====== GIVEN RECORDS ======

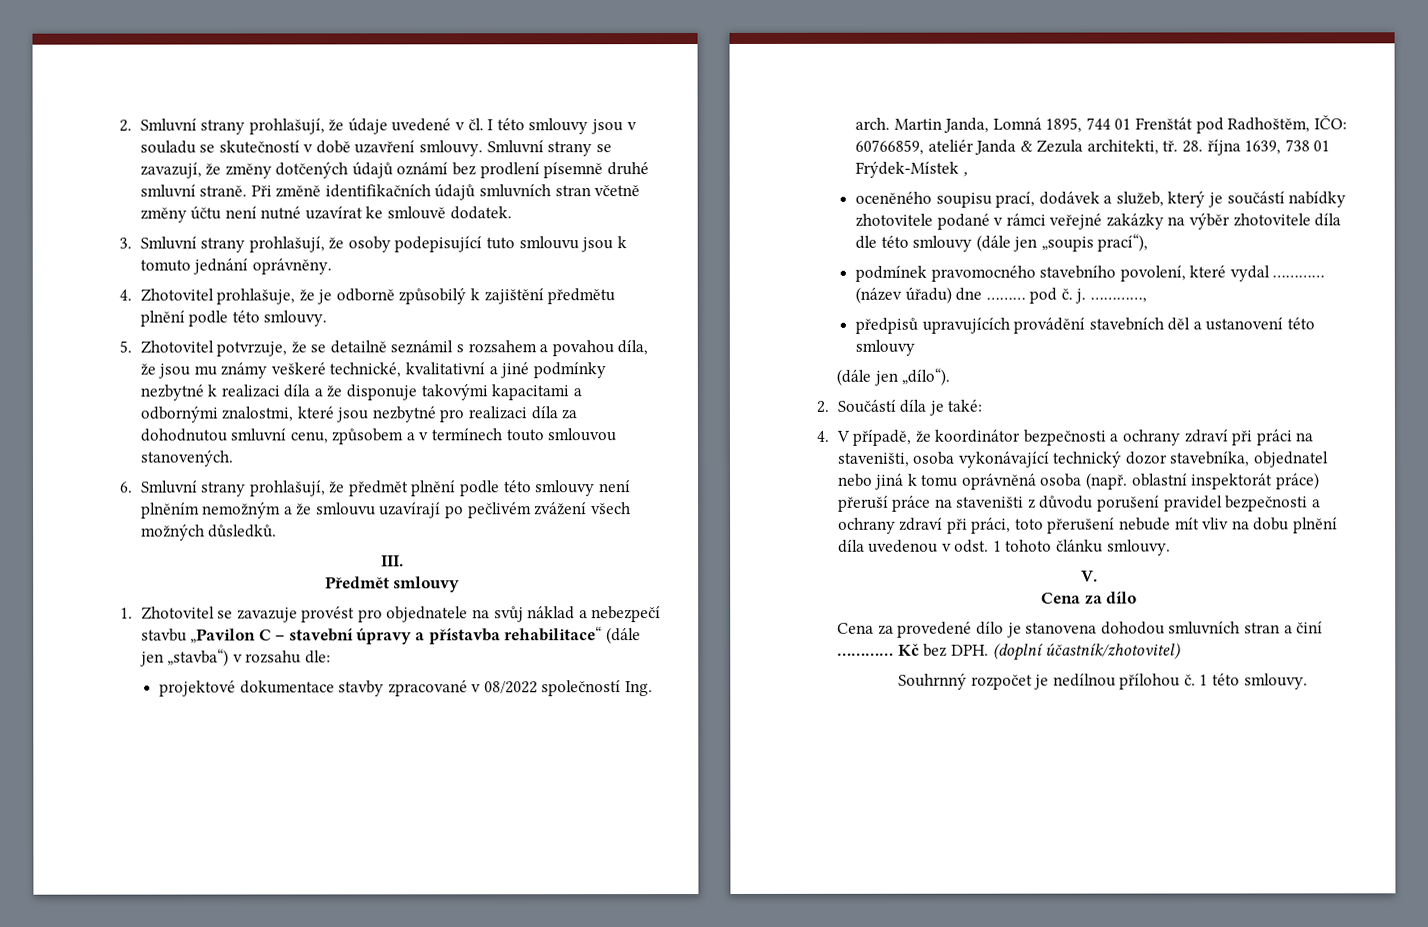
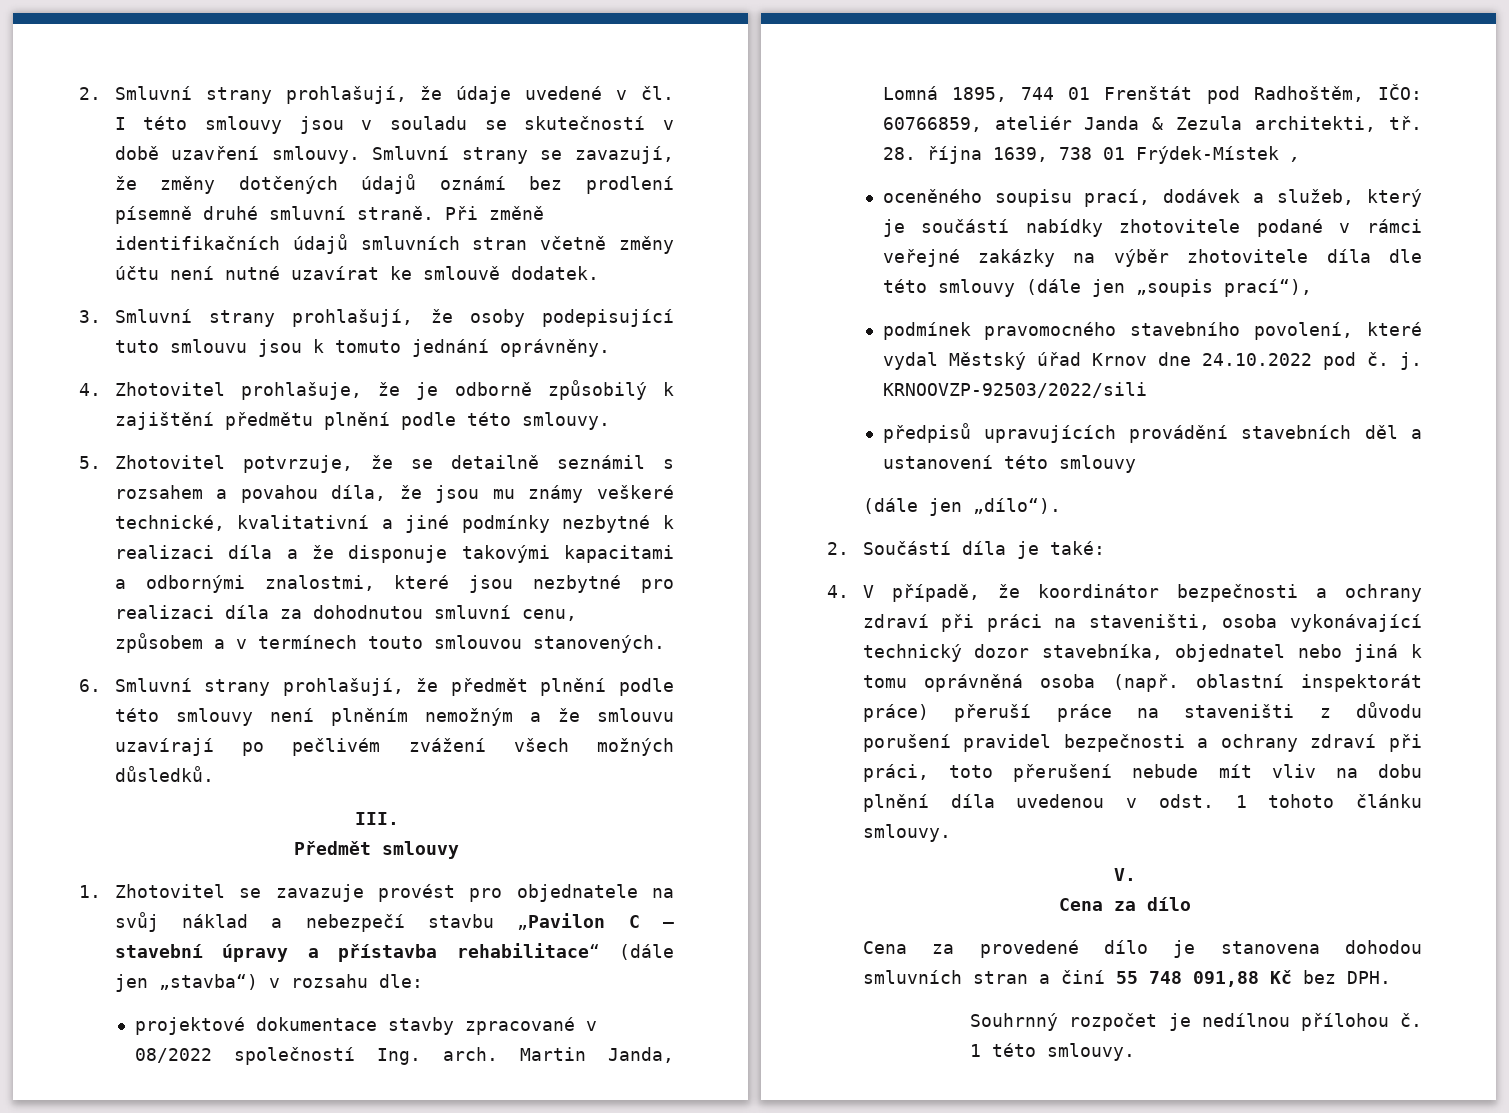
- podmínek pravomocného stavebního povolení, které vydal ………… (název úřadu) dne ……… pod č. j.
+ podmínek pravomocného stavebního povolení, které vydal Městský úřad Krnov dne 24.10.2022 pod č. j.
- …………,
+ KRNOOVZP-92503/2022/sili
- Cena za provedené dílo je stanovena dohodou smluvních stran a činí ………… Kč bez DPH. (doplní účastník/zhotovitel)
+ Cena za provedené dílo je stanovena dohodou smluvních stran a činí 55 748 091,88 Kč bez DPH.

======

— WHAT TO DO —
The job here is to write out the records exactly, pictures excluded.

— REPLY TO THE EXERCISE —
- podmínek pravomocného stavebního povolení, které vydal ………… (název úřadu) dne ……… pod č. j.
+ podmínek pravomocného stavebního povolení, které vydal Městský úřad Krnov dne 24.10.2022 pod č. j.
- …………,
+ KRNOOVZP-92503/2022/sili
- Cena za provedené dílo je stanovena dohodou smluvních stran a činí ………… Kč bez DPH. (doplní účastník/zhotovitel)
+ Cena za provedené dílo je stanovena dohodou smluvních stran a činí 55 748 091,88 Kč bez DPH.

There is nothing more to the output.